Monday, 28 October 2013

Introduction to Research Data Management (RDM)

This is an attempt at ‘RDM in a (Coco)nutshell’ primarily for researchers rather than Information management practitioners.

Key Concepts:

1. RDM is good research practice

2. RDM is concerned with looking after your data throughout the research project.

3. RDM involves long-term preservation of some of your data after the project.

4. Metadata is data documentation and is essential for RDM.

5. RDM makes it possible to share your data – if you want to or have to.

6. Data Management Plan


1. RDM is good research practice – it is mostly common sense. Most researchers will be aware of many of the issues involved and already practicing some of the procedures. Data in this case will refer to digital material collected during the research process, which will be analysed to test the research hypothesis – the same principles apply to non-digital data (see the earlier blog post about research data).

2. RDM is concerned with looking after your data throughout the research project from the project planning stage to the publication stage. Looking after your data involves making sure that the data are stored securely and backed up regularly. It involves ensuring only the right people have access to the data, during the research process and afterwards when the data are archived.

When planning research, risks to the data will need to be assessed and procedures agreed upon to minimise these risks. What would you do if you lost your research data tomorrow? Can your data be recreated or are they, for example, observational data that can’t be captured again?

At the planning stage, consideration needs to be given to choosing appropriate file formats for your digital data – will the software necessary for interacting with the data be available in the future? Consideration should also be given to the organisation of the data – the arrangement of folder structures and protocols for naming files and folders.

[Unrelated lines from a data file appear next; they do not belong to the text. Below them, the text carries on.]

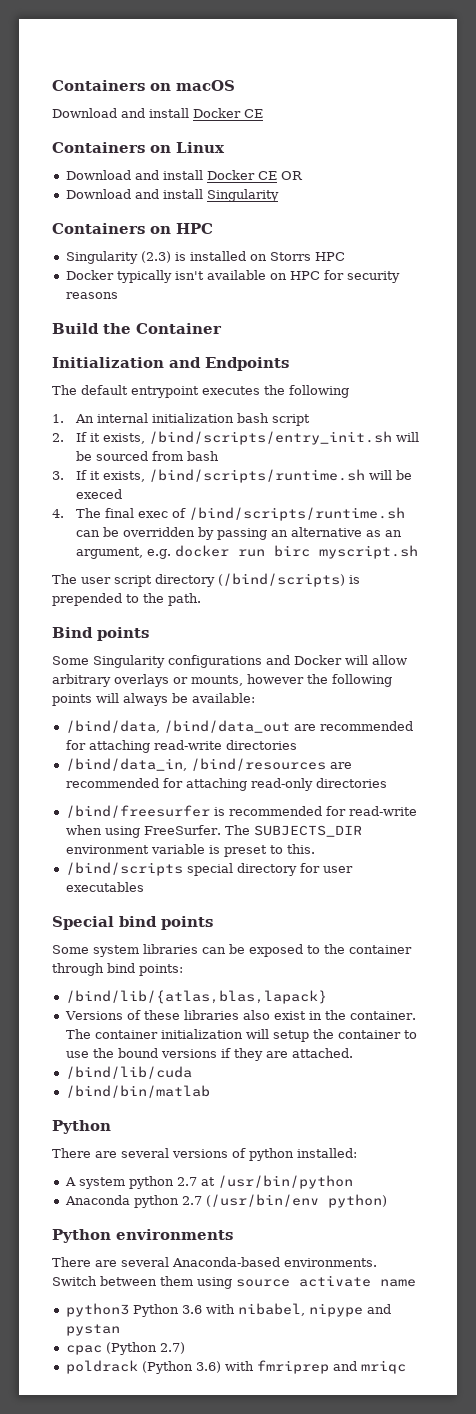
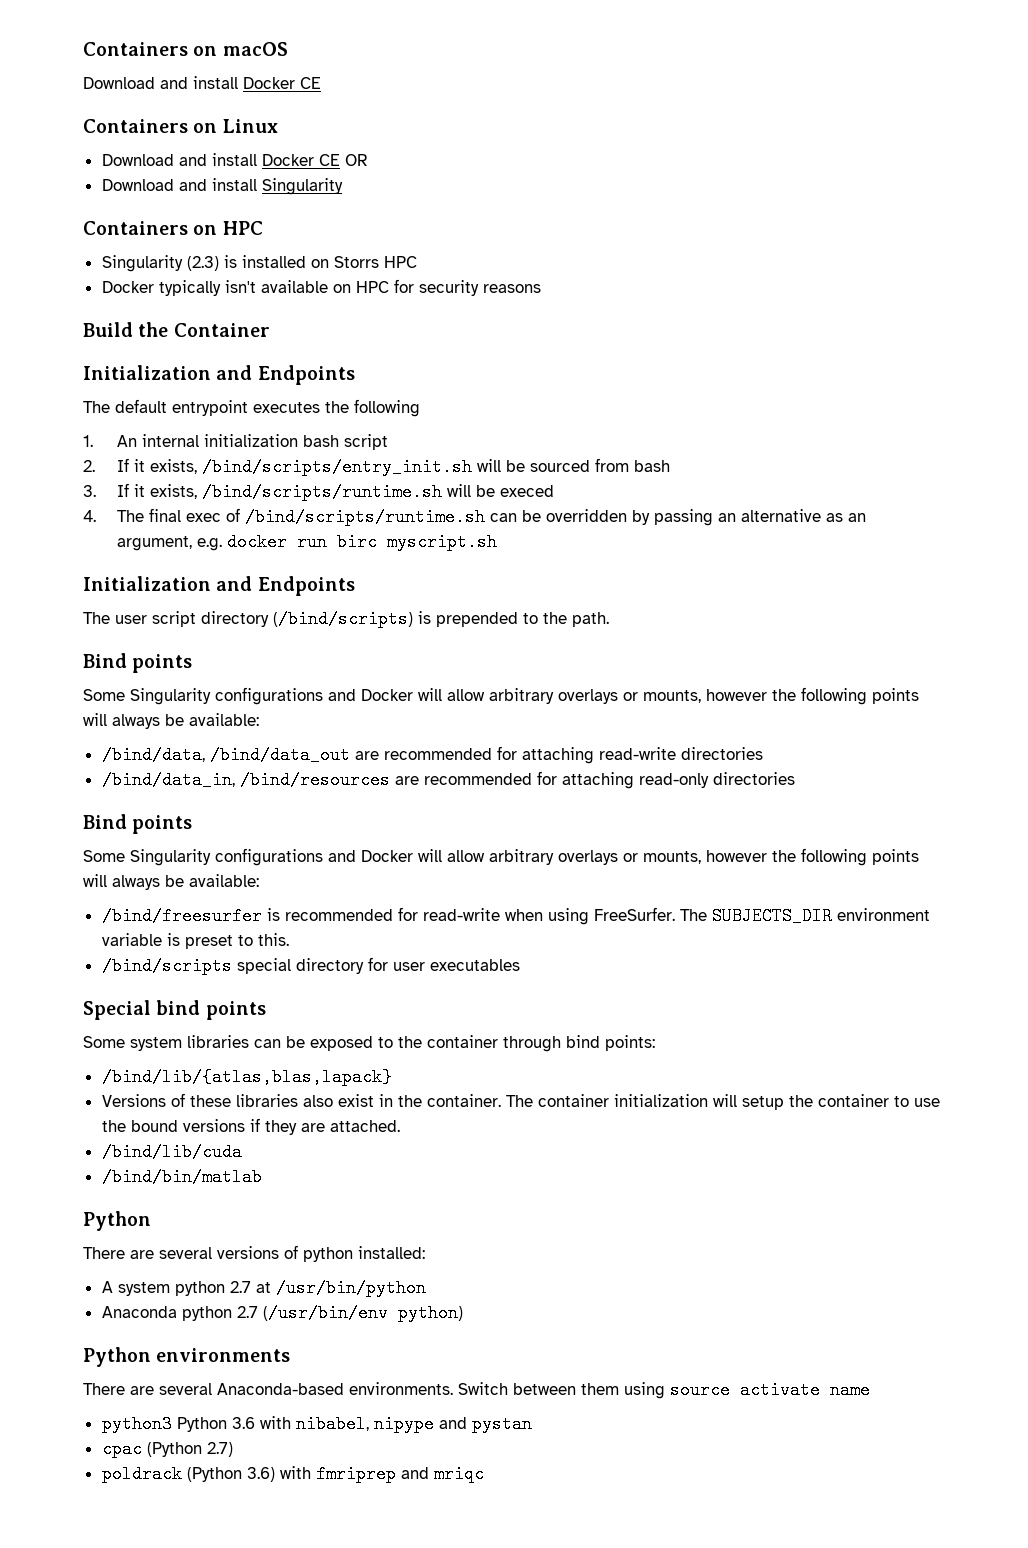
(418, 552) none -> [83,576,355,596] // Initialization and Endpoints
(387, 783) none -> [83,814,193,834] [83,848,919,866] [83,874,259,890] // Bind points // Some Singularity configurations and Docker will allow arbitrary overlays or mounts, however the following points will always be available:

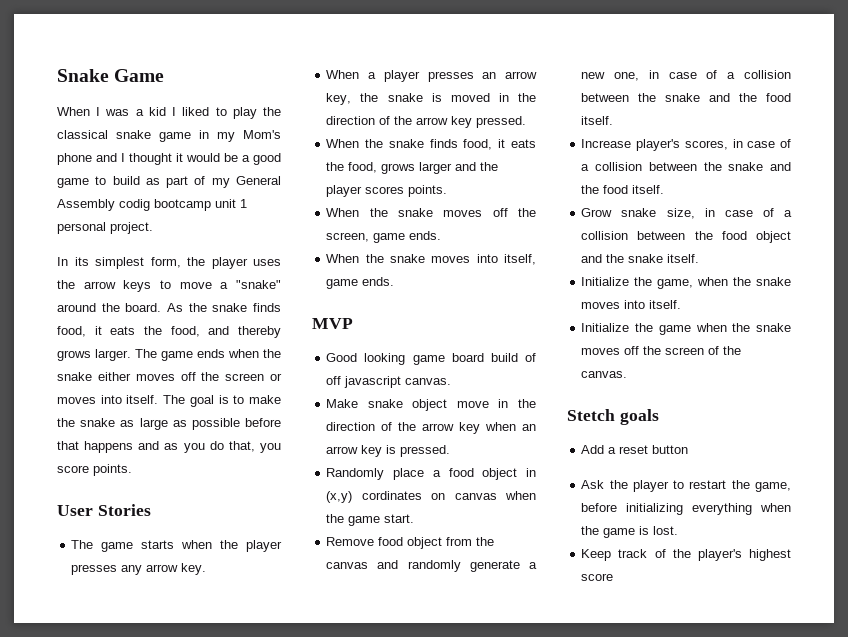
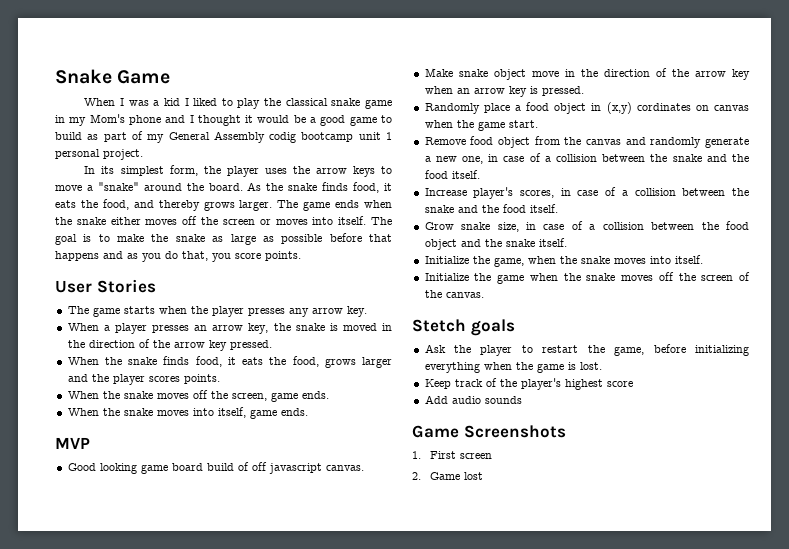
[581,445,689,454] // Add a reset button -> (515, 327) none
(614, 577) none -> [424,395,522,404] [412,425,566,438] [412,451,492,459] [412,472,483,480] // Add audio sounds // Game Screenshots // 1. First screen // 2. Game lost

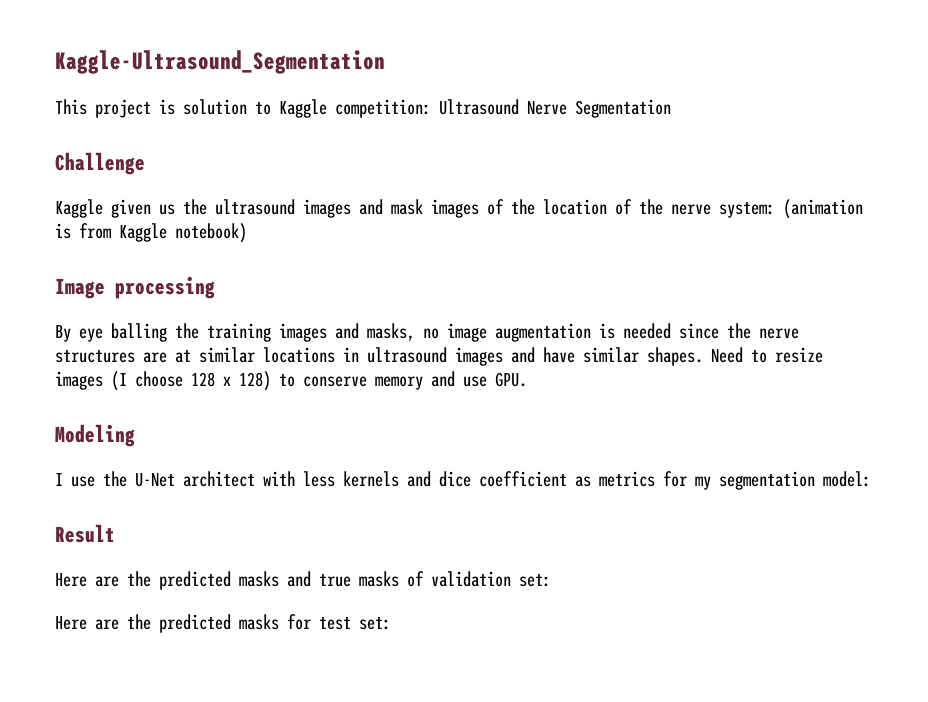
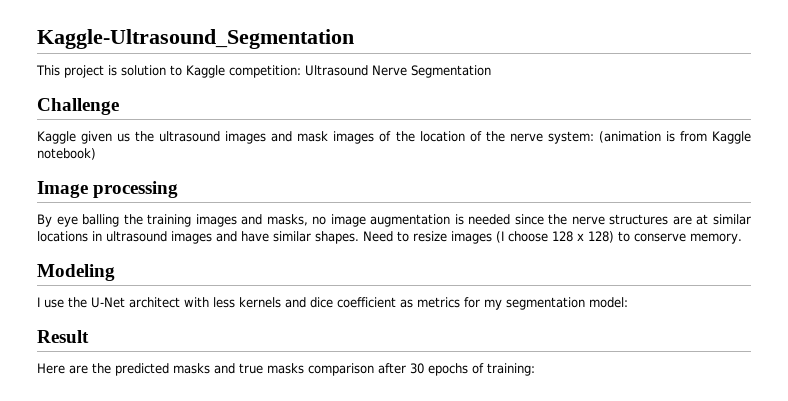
[375,371,527,390] memory and use GPU. -> [690,233,742,244] memory.
[407,571,551,587] [55,614,391,633] of validation set: // Here are the predicted masks for test set: -> [308,363,535,376] comparison after 30 epochs of training:

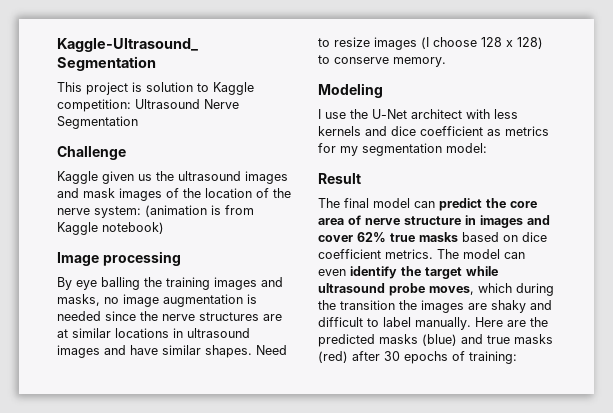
(89, 336) none -> [318,198,537,211] [318,215,550,228] [318,232,547,243] [318,249,525,259] [318,266,498,279] [318,283,554,296] [318,300,552,313] [318,317,471,330] The final model can predict the core area of nerve structure in images and cover 62% true masks based on dice coefficient metrics. The model can even identify the target while ultrasound probe moves, which during the transition the images are shaky and difficult to label manually.
(210, 368) none -> [422,334,457,346] (blue)
[308,363,374,376] comparison -> [318,351,348,363] (red)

3. Long term preservation (or curation) of some of your data may be required by the funder.
At the end of the research project, decisions need to have been made about which data will be preserved, how they will be processed for preservation and which will be disposed of. This may well have been determined during the planning stage by agreement with the research funder. The UK research funders have different requirements for long-term curation of research data – details can be found at the DCC website.

Where should your research data be curated? Many research funders and researcher communities have established Data Centres and Discipline based Repositories; a list of these may be found at Datacite or at Databib. A number of HE institutions are developing their own Data Repositories, or have widened the capabilities of their Institutional Repositories to include research datasets as well as research papers.

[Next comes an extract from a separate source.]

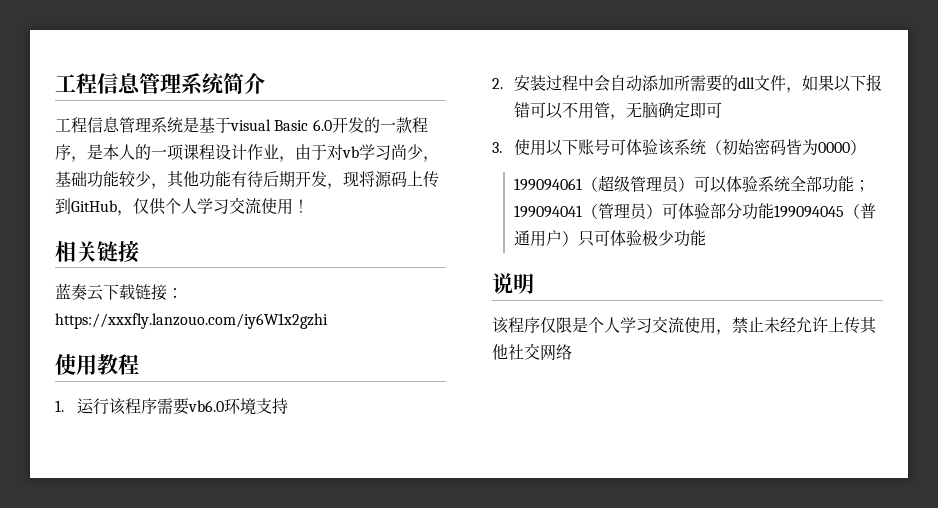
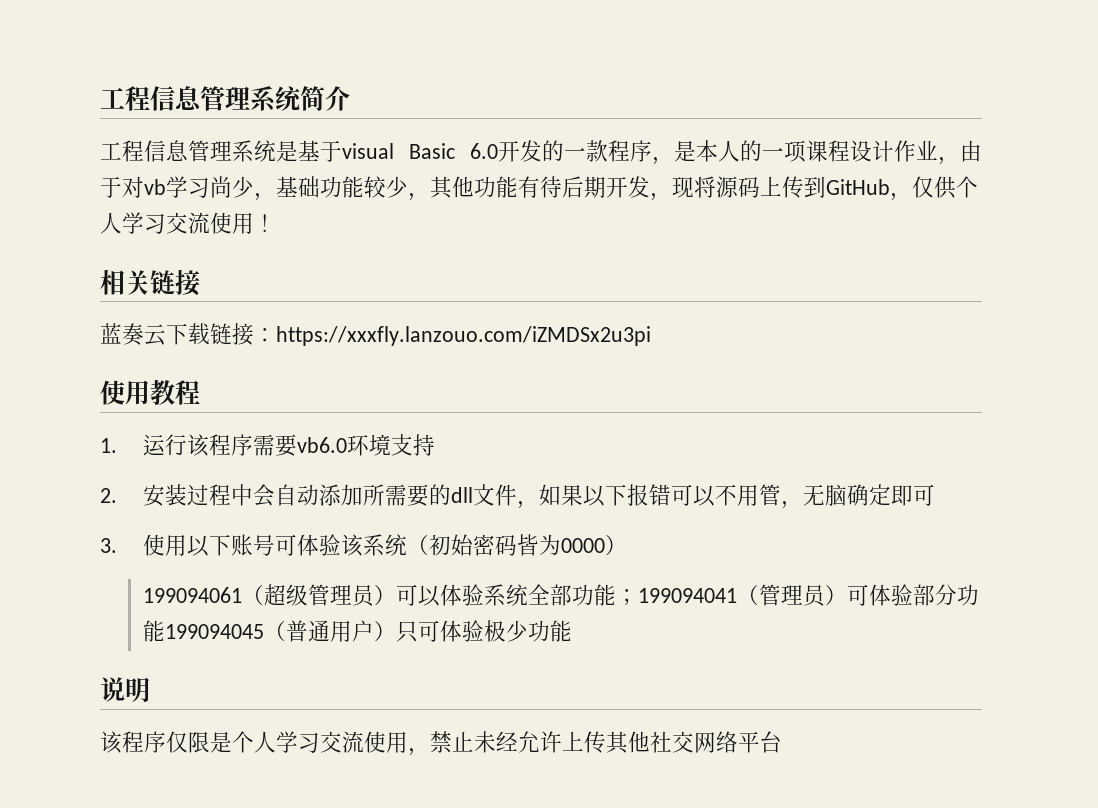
[55,313,328,329] https://xxxfly.lanzouo.com/iy6W1x2gzhi -> [276,326,651,346] https://xxxfly.lanzouo.com/iZMDSx2u3pi
(572, 352) none -> [738,731,782,753] 平台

4. Metadata is data documentation and is essential for RDM.
From the planning stage to the data preservation stage, metadata will need to be collected. Metadata identifies specific units of research data and their purpose in the research process.

When data are created, it is essential that details such as instrument settings, experimental protocols and conditions are recorded, for it may be difficult to recall these at a later stage. Many instruments will record such metadata during the process – the more automated the recording of metadata is, the better.

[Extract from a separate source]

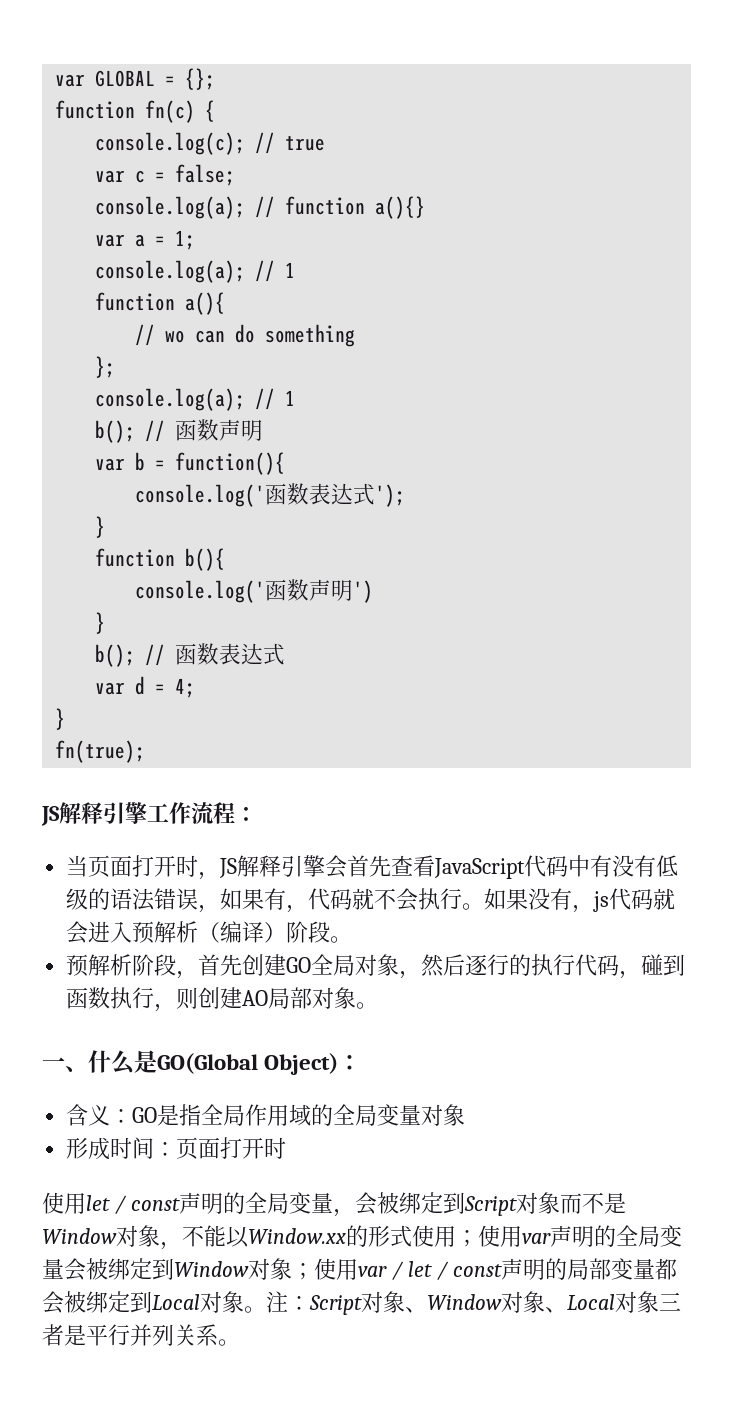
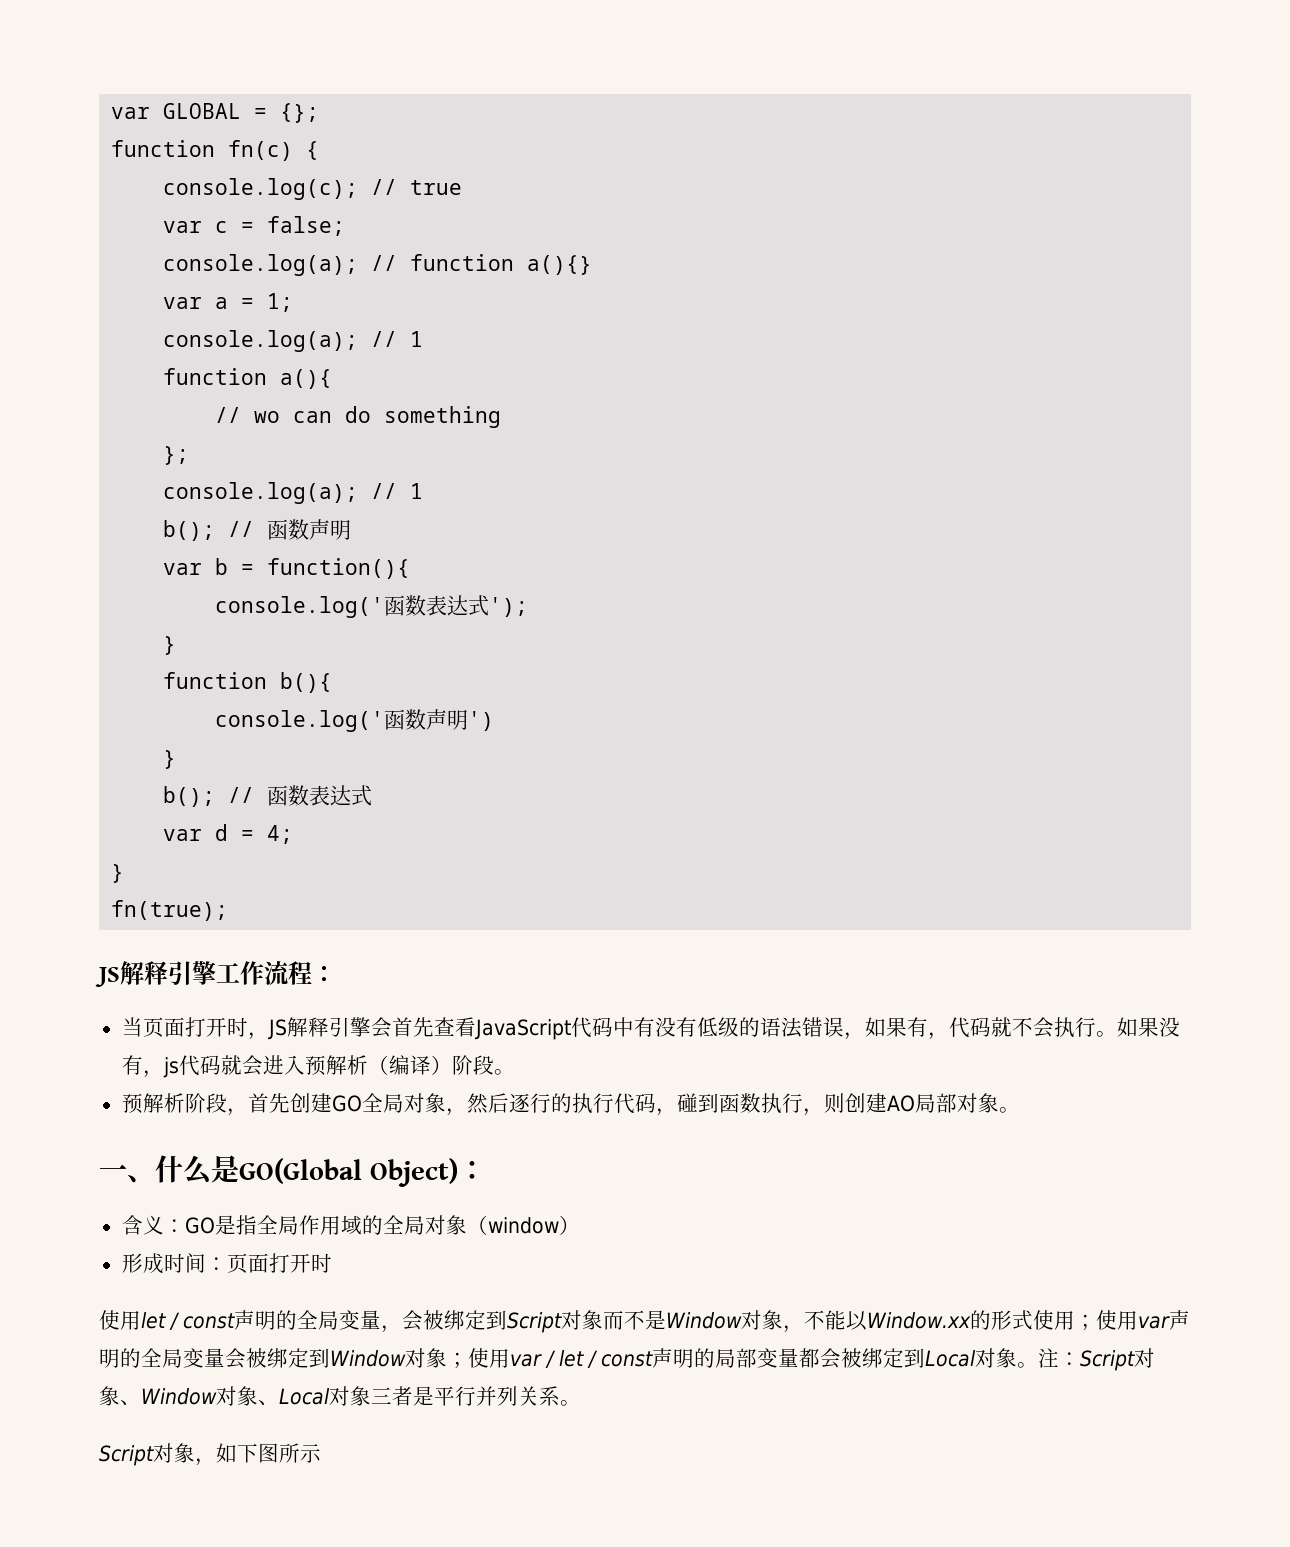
[377,1104,466,1126] 变量对象 -> [424,1215,580,1235] 对象（window）
(240, 1342) none -> [99,1443,321,1466] // Script对象，如下图所示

Many metadata elements will be recorded as attributes of the digital file when the data are created / collected – file format, size and creation date for example. Data should be given an appropriate filename or title; Different versions of files will need naming to distinguish them; Files may be collected together in appropriately named folders. Some metadata elements will be common to all research data created by a research project – Creator name, Project name, Institution, Grant number, for example. 

Where necessary, metadata will need recording, perhaps in text files or word documents, and placed in a folder with the data that it documents. This doesn't necessarily need to be structured or in a standard format, although that would be best. 

5. Sharing your data – if you want to or have to – is made possible through RDM practice.
Perhaps the most contentious issue for researchers is the concept of making their research data openly accessible.

Good Research Data Management does not require your research data to be ‘Open Data’ or openly accessible! 
Although it is true that some of the drivers in developing RDM good practice are the concepts of ‘Data Sharing and Data Reuse’ and ’Data driven Science’, making research data openly accessible is NOT a requirement of RDM, but it is made possible through RDM.

You may be required by your funder to make your long-term curated research data accessible to anyone or by registered access. In line with the RCUK principles on Data policy, which does advocate open access to data resulting from publicly funded research, most UK funders have published data sharing policies – details are available at the DCC website.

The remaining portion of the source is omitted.